Essa capacidade está definitivamente quebrada. Não. Na verdade, ela nunca existiu. Se quisermos ser mais precisos, devemos dizer que apenas se quebrou a última de todas as aparências. O desgoverno Temer não consegue nem sequer sustentar uma aparência de legitimidade. Cada dia a mais desse “governo” é uma afronta ao povo brasileiro. O que nos resta é a desobediência sistemática a todas as ações governamentais até que o “governo” caia.
Temer entrará para a história brasileira não apenas como o primeiro vice-presidente a ter conspirado abertamente contra sua própria presidenta até sua queda final. Ele será lembrado como o primeiro presidente a ser pego operando diretamente casos de tráfico de influência e de pagamento para silenciar presos.
Exatamente no mesmo momento em que esse senhor exigia do povo brasileiro “sacrifícios” ligados à destruição de condições mínimas de trabalho e garantia previdenciária, ele pedia ao dono da Friboi que continuasse a dar mesada para presos ficarem calados. O mesmo que entregará o país com 14 milhões de desempregados e mais 3,6 milhões de pobres garantiu lucros recordes para os bancos brasileiros no último trimestre.

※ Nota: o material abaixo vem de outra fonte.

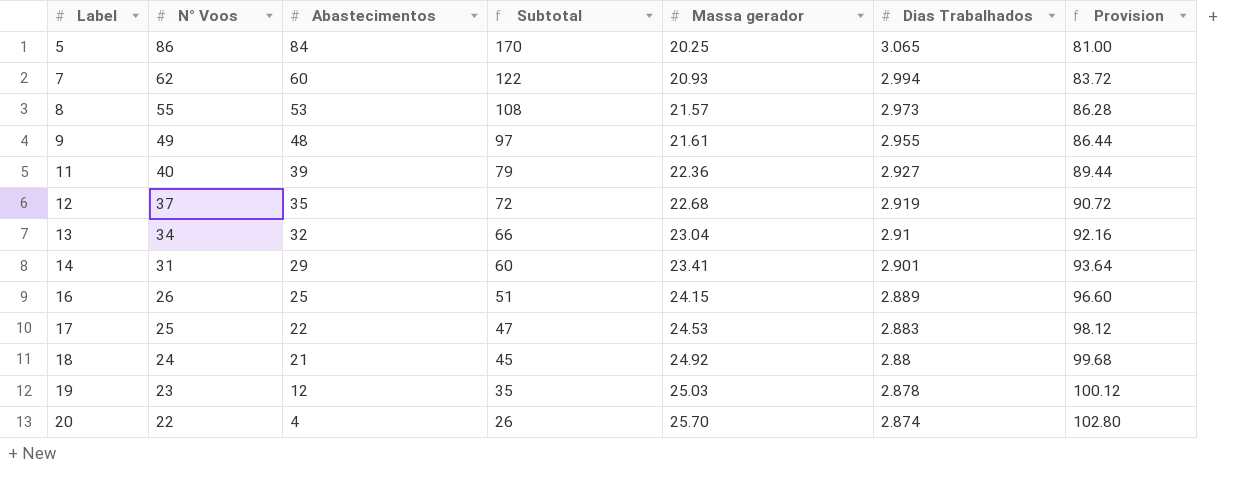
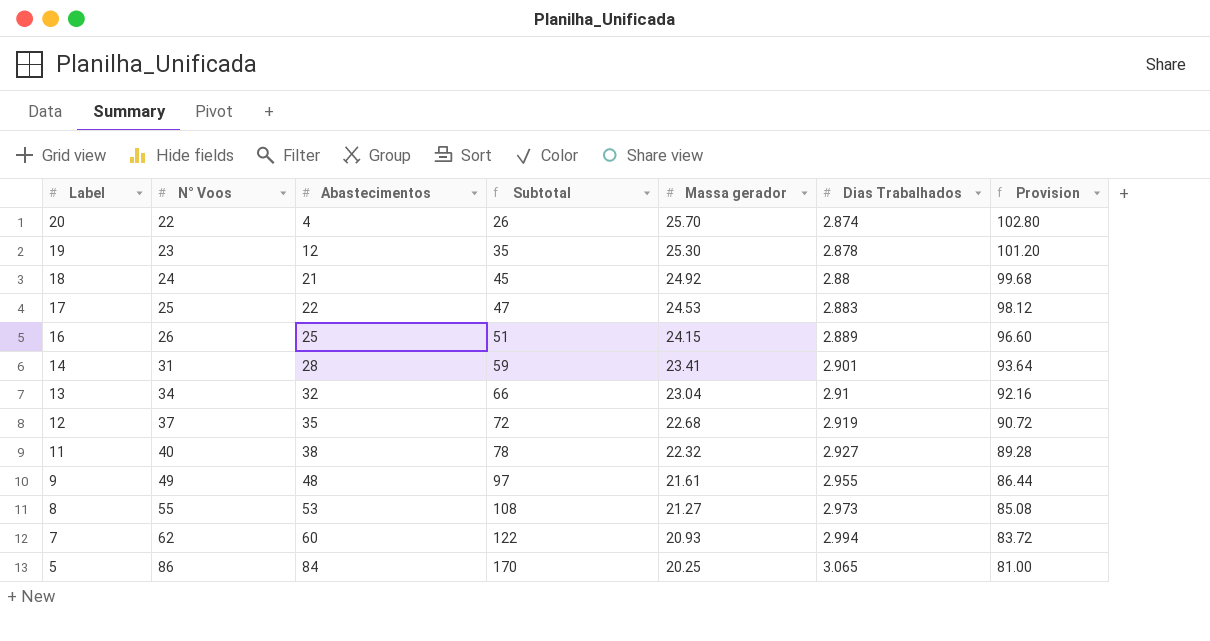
row order: Label ascending -> Label descending
19 | Massa gerador: 25.03 -> 25.30
19 | Provision: 100.12 -> 101.20
14 | Abastecimentos: 29 -> 28
14 | Subtotal: 60 -> 59
11 | Abastecimentos: 39 -> 38
11 | Subtotal: 79 -> 78
11 | Massa gerador: 22.36 -> 22.32
11 | Provision: 89.44 -> 89.28
8 | Massa gerador: 21.57 -> 21.27
8 | Provision: 86.28 -> 85.08

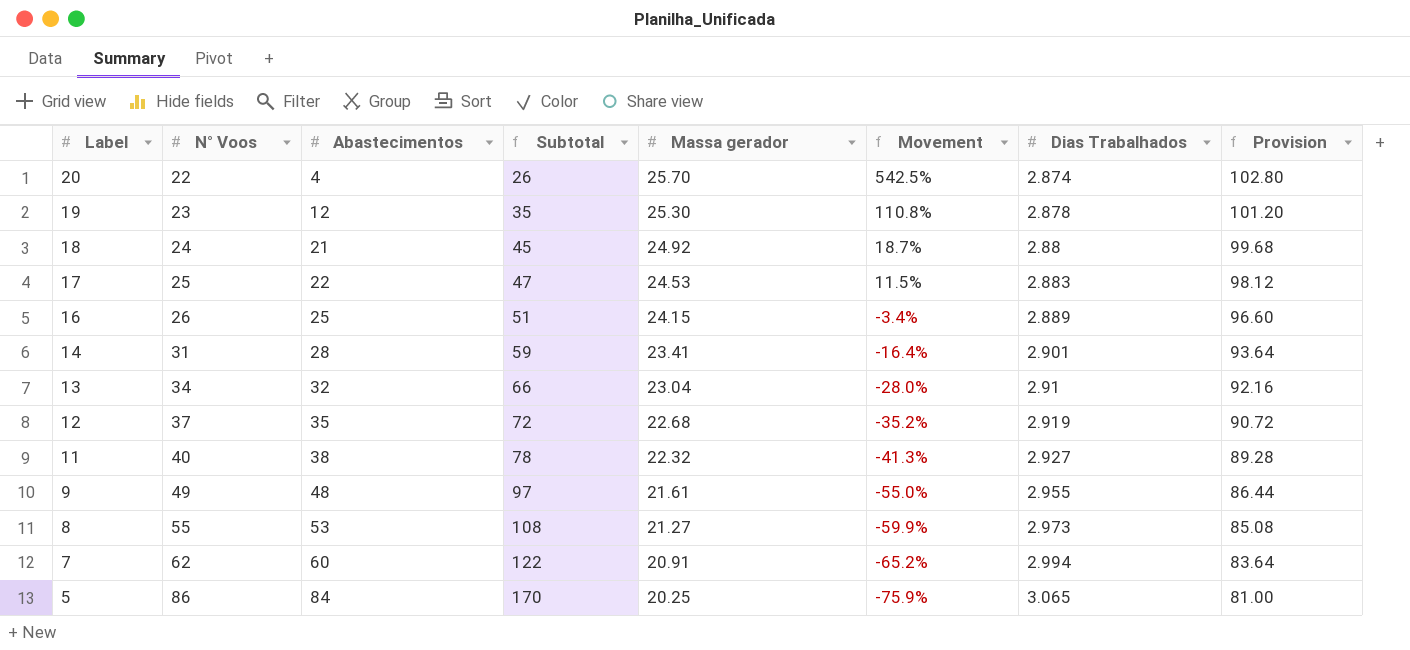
column Movement | formula: none -> ([Massa gerador] - [Abastecimentos]) / [Abastecimentos]
7 | Massa gerador: 20.93 -> 20.91
7 | Provision: 83.72 -> 83.64

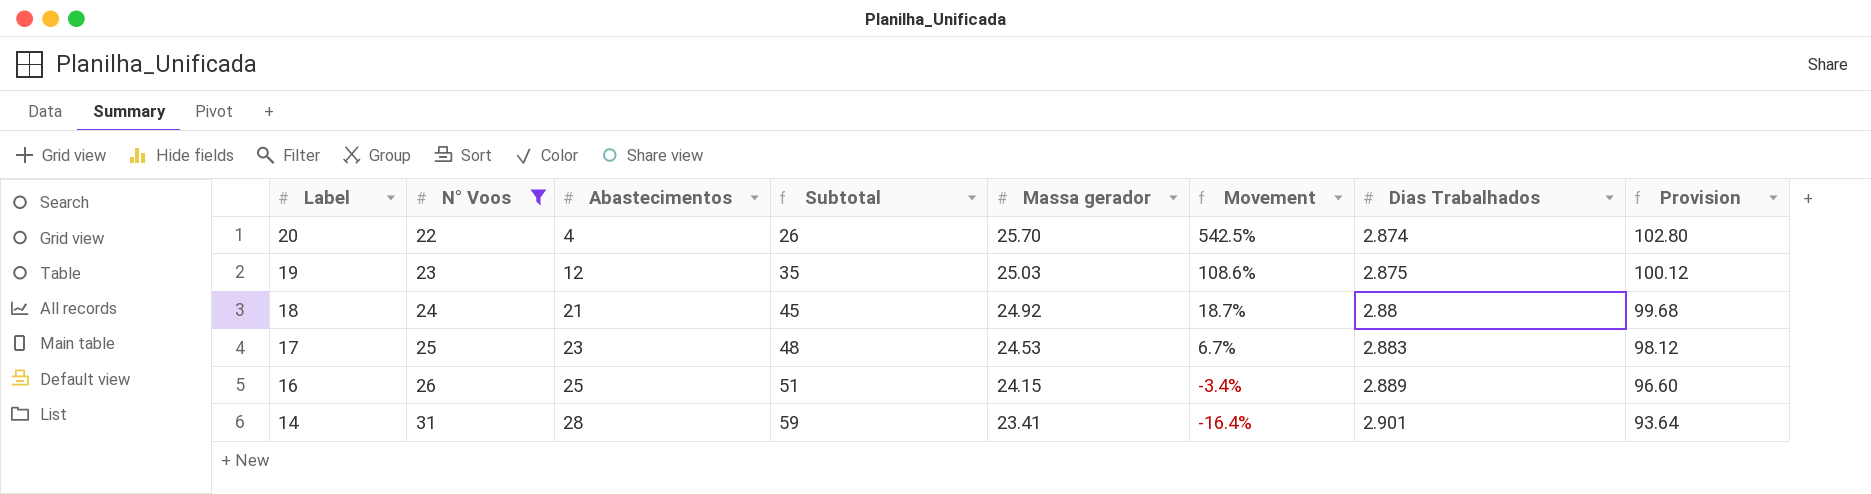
filter: none -> N° Voos <= 31
19 | Massa gerador: 25.30 -> 25.03
19 | Movement: 110.8% -> 108.6%
19 | Dias Trabalhados: 2.878 -> 2.875
19 | Provision: 101.20 -> 100.12
17 | Abastecimentos: 22 -> 23
17 | Subtotal: 47 -> 48
17 | Movement: 11.5% -> 6.7%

Agora, alguns acham que o Brasil deve seguir então “os procedimentos legais” e empossar o investigado Rodrigo Maia para que convoque uma eleição indireta para presidente.
De todos os disparates nesta república oligárquica, este seria o maior de todos. Em um momento como o atual, o país não deve recorrer a leis claramente inaceitáveis, ainda mais se levarmos em conta a situação em que vivemos. Afinal, como admitir que um presidente seja escolhido por um Congresso Nacional de indiciados e réus, fruto de um sistema incestuoso de relações entre casta política e empresariado que agora vem a tona?

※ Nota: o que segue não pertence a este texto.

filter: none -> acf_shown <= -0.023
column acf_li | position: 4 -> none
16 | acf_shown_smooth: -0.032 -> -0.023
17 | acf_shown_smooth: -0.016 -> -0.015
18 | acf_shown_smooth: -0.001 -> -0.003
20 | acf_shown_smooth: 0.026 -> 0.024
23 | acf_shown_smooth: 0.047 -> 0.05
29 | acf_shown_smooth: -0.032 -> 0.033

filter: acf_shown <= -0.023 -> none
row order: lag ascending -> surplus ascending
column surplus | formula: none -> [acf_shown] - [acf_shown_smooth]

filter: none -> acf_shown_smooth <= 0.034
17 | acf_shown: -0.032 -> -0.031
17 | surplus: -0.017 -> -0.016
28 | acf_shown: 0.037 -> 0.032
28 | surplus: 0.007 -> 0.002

Uma das bases da democracia é não submeter a soberania popular nem a decisões equivocadas feitas no passado, nem a instituições aberrantes. O povo não é prisioneiro dos erros do passado. Sua vontade é sempre atual e soberana. Ele pode desfazer as leis que ele mesmo fez e destituir instituições que se mostram corrompidas.

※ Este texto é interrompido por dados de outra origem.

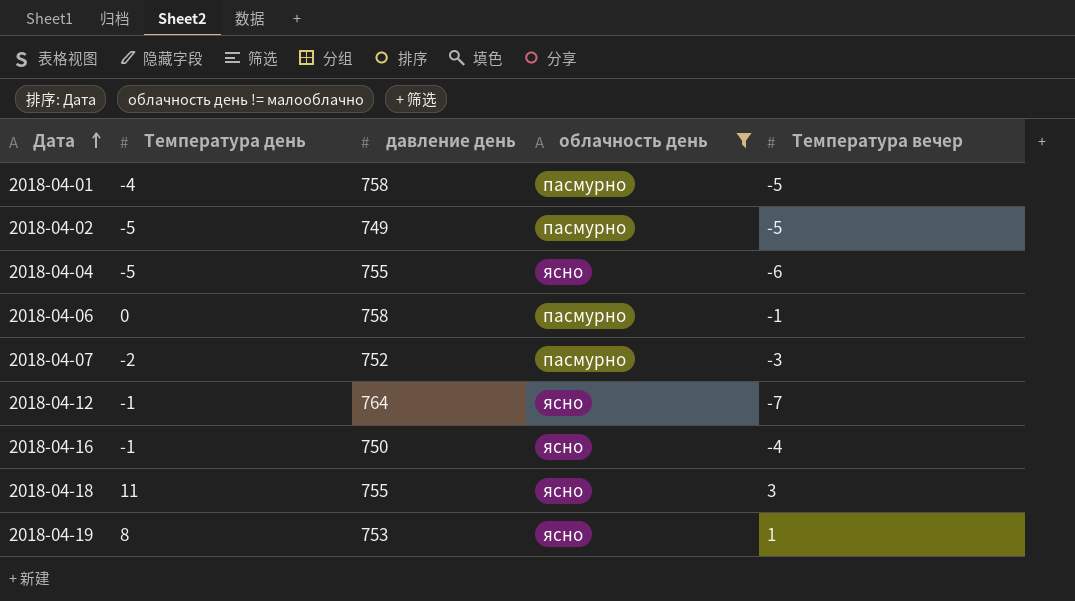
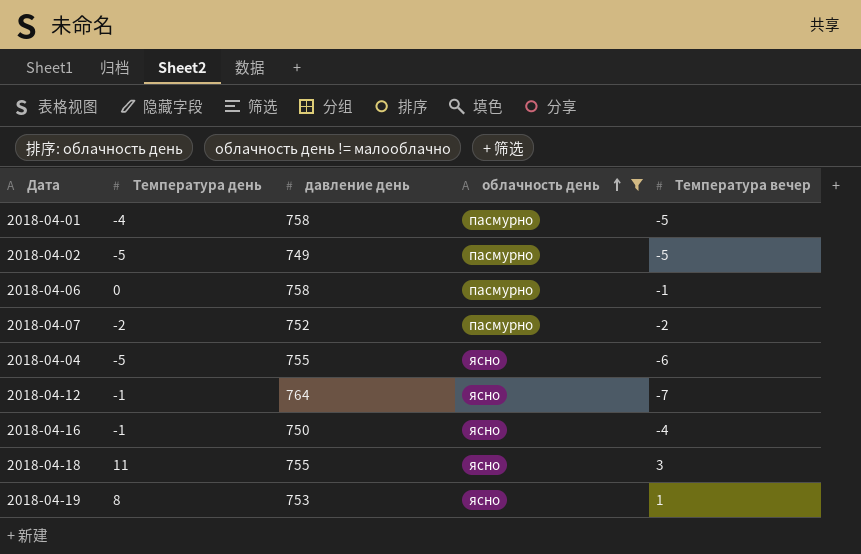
row order: Дата ascending -> облачность день ascending
2018-04-07 | Температура вечер: -3 -> -2

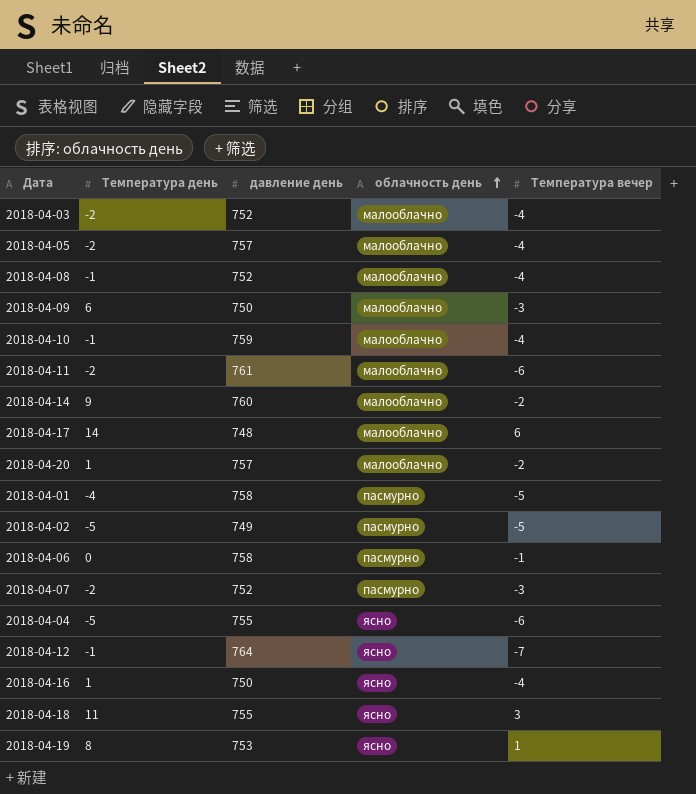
filter: облачность день != малооблачно -> none
2018-04-07 | Температура вечер: -2 -> -3
2018-04-16 | Температура день: -1 -> 1

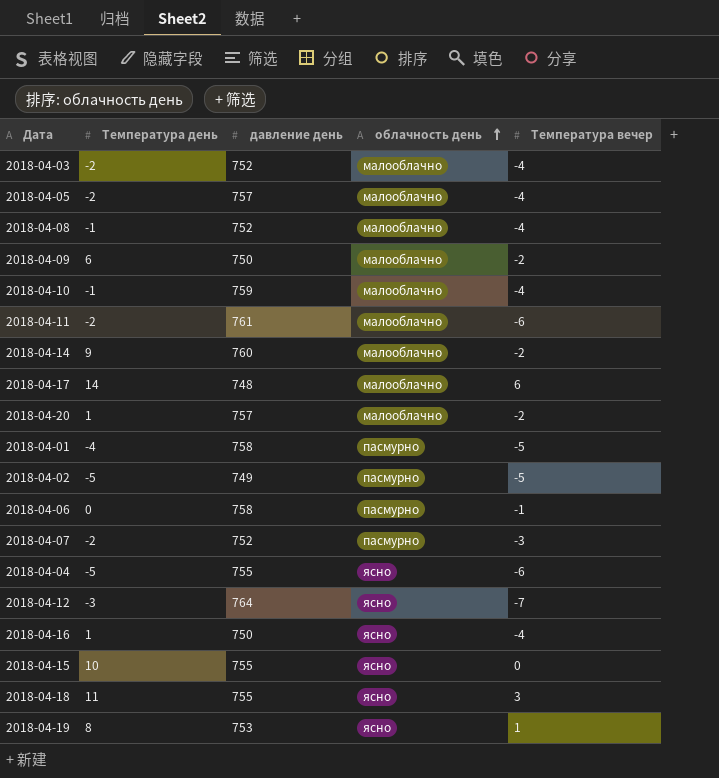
2018-04-09 | Температура вечер: -3 -> -2
2018-04-12 | Температура день: -1 -> -3
row 2018-04-15: none -> 10 | 755 | ясно | 0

Por essa razão, o único passo na direção correta seria a convocação extraordinária de eleições gerais, com a possibilidade de apresentação de candidaturas independentes, para que aqueles que não se sentem mais representados por partidos possam também ter presença política.
Que o Brasil entenda de um vez por todas: em situações de crise, não há outra coisa a fazer do que caminhar em direção ao grau zero da representação, convocar diretamente o povo e deixá-lo encontrar suas próprias soluções. Toda democracia é um “kratos” do “demos”, ou seja, o exercício de uma força (“kratos”) própria ao povo em assembleia. Essa é a única força que pode abrir novos horizontes neste momento.
Pois que não se enganem. Como já dissera anteriormente aqui, Temer não existe. Esse operador dos escaninhos do poder, acostumado à sombras e aos negócios escusos, sempre foi politicamente ninguém.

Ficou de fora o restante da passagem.